It was hailed as the 'holy grail' of physics, and immediately deemed worthy of a Nobel Prize.
… Not so fast.
Rumours are emerging -- just gossip at this stage, mind -- that there may be a problem with the discovery of the first direct evidence of cosmic inflation.
Above: 'swirls' in the cosmic microwave background, signs of gravitational waves
Back in March, it was announced that ripples in the fabric of space known as gravitational waves had been identified by a specially designed telescope at the south pole - BICEP2.
Like a cosmic tsunami, these waves were generated when the universe suddenly exploded into existence almost 14 billion years ago.
Scientists believe the cosmos expanded at an enormous rate - faster than the speed of light - in the first tiny fraction of a second after the Big Bang.
The theory, called "inflation", is used to explain why the universe today is so remarkably uniform.
But now a blogger ('Résonaances') and physicist working at CERN, Adam Falkowski, reports that a fundamental methodological problem might through the findings into doubt.
Falkowski says that privately some scientists think the announcement was made too soon. The controversy revolves around a potential mis-interpretation of a map provided by the European Space Agency's Planck telescope. The team's task was to wipe clean this map of other sources of radiation, in order to find the background gravitational waves. The Planck map included some sources of light that the researchers at BICEP2 thought was dust or ash from exploding stars, Phys.org reports - but might have been something more significant.
"The rumors that have been arriving from the Planck camp were not encouraging," Falkowski said. "They were not able to confirm the primordial B-mode signal.
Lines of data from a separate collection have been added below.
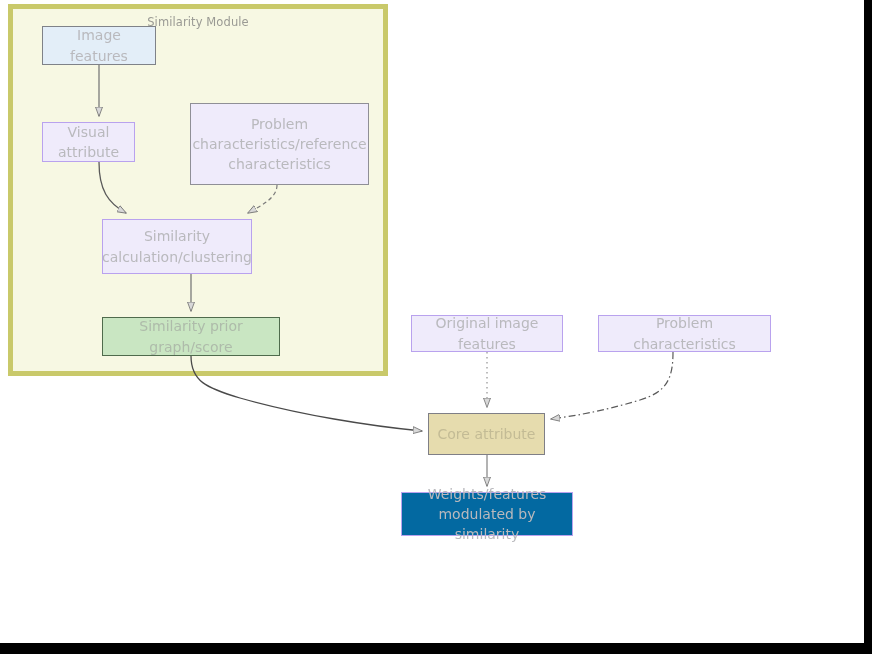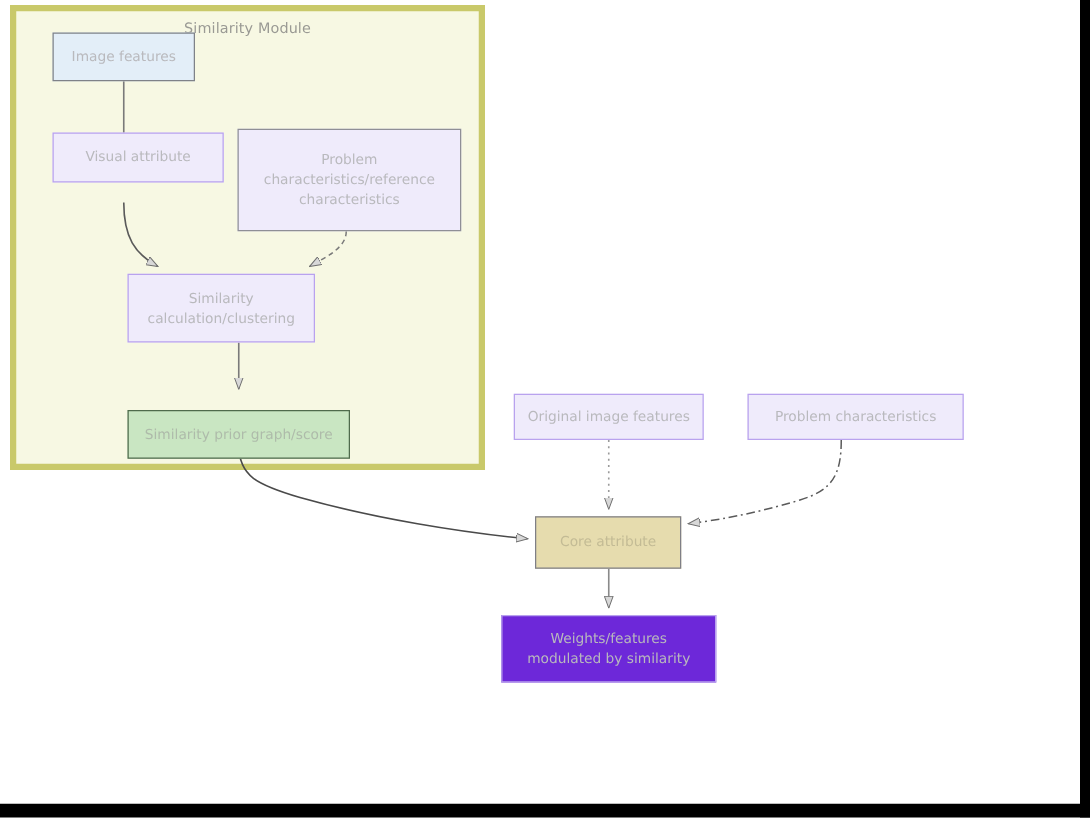"Image features" .node { font-size: 11px -> 14px }
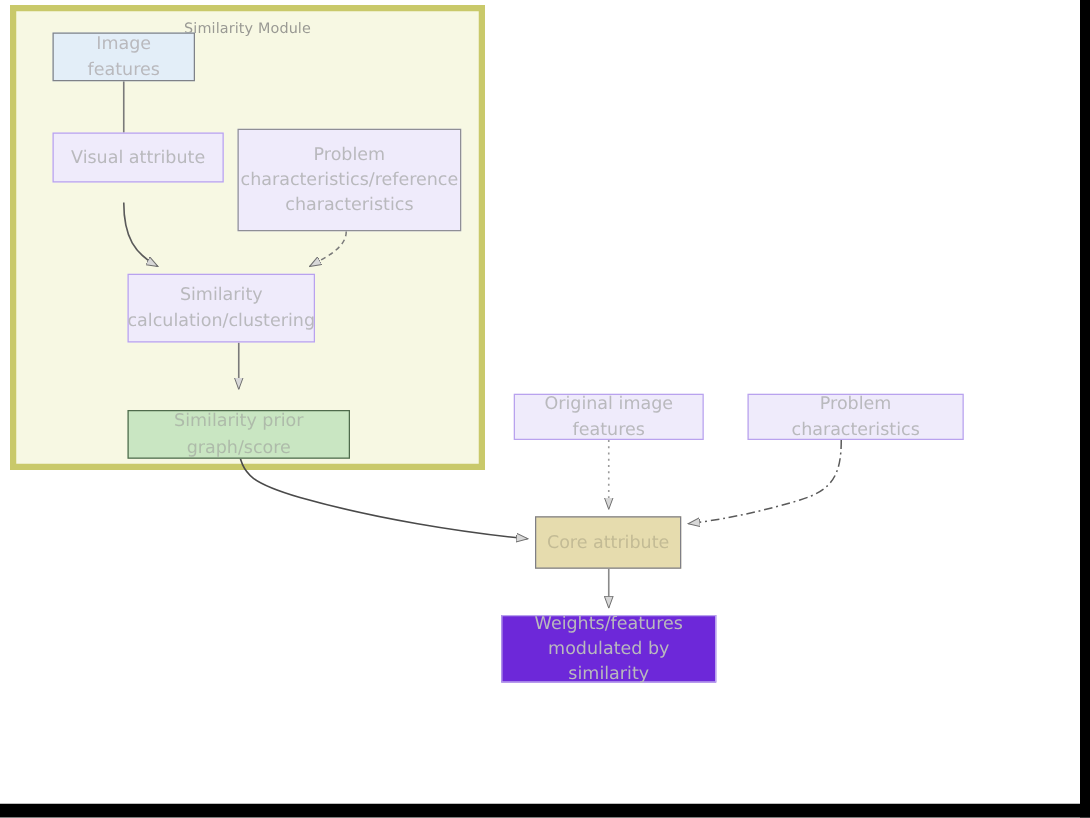"Visual attribute" div.node { top: 106px -> 122px; width: 137px -> 93px }
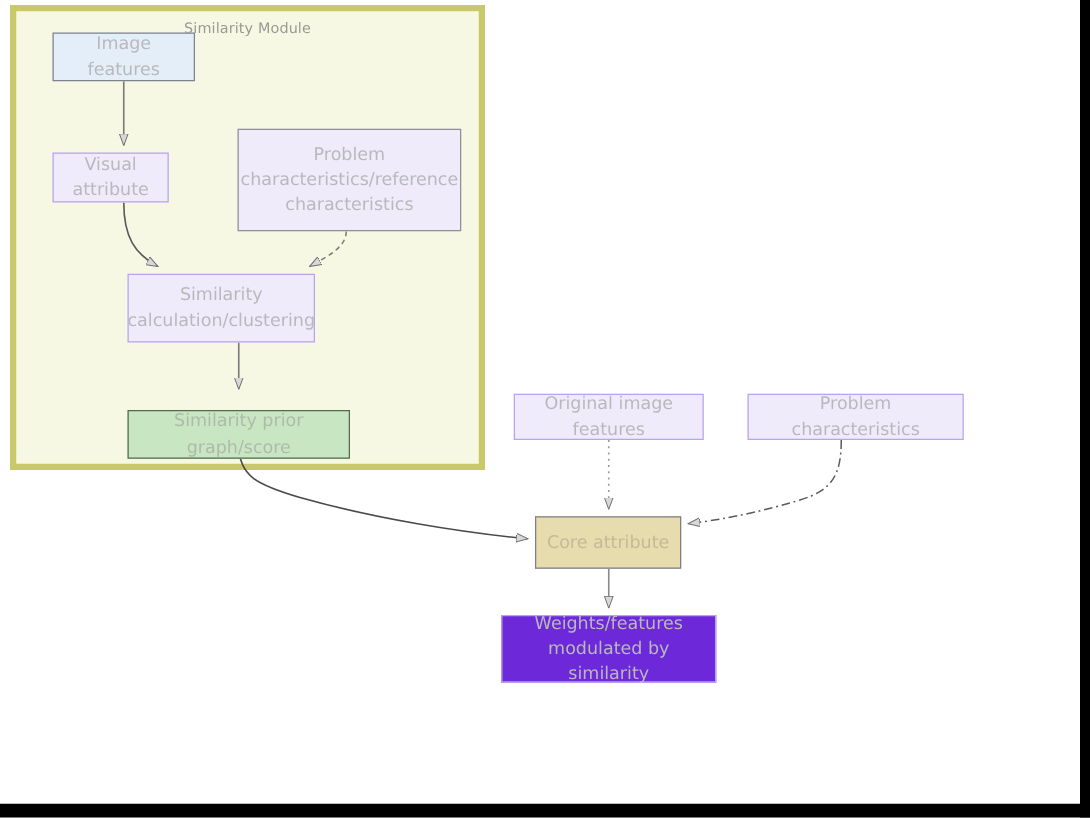"Similarity prior graph/score" .node.green { margin-top: 11px -> none }
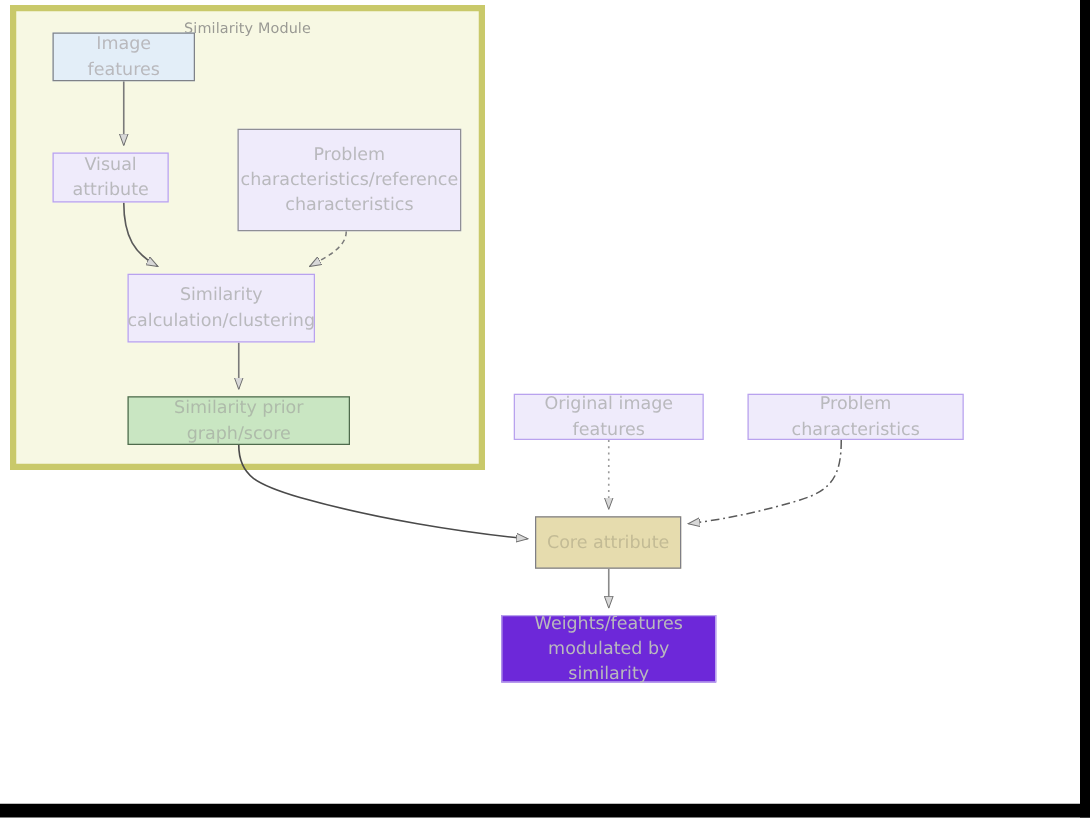"Weights/features" div.node { background: #6d28d9 -> #0369a1; height: 54px -> 44px }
It seems that experts now put a finger on what exactly went wrong in BICEP."
The issue could be serious, in that it could throw the whole method of the experiment into question.
For now the BICEP 2 team are defending their work and said that they stand by the conclusions. Clement Pryke, a cosmologist at the University of Minnesota, Twin Cities, and a co-principal investigator on the team, told Science Magazine that he stands by the work and earlier claims the team had admitted a mistake are wrong.
Unfortunately there will be no quick answers - the team's work is currently under review by various groups and that analysis won't be ready for some time. Also important will be the release of Planck's own map of the Cosmic Microwave Background, which could reproduce the BICEP result.... Or not.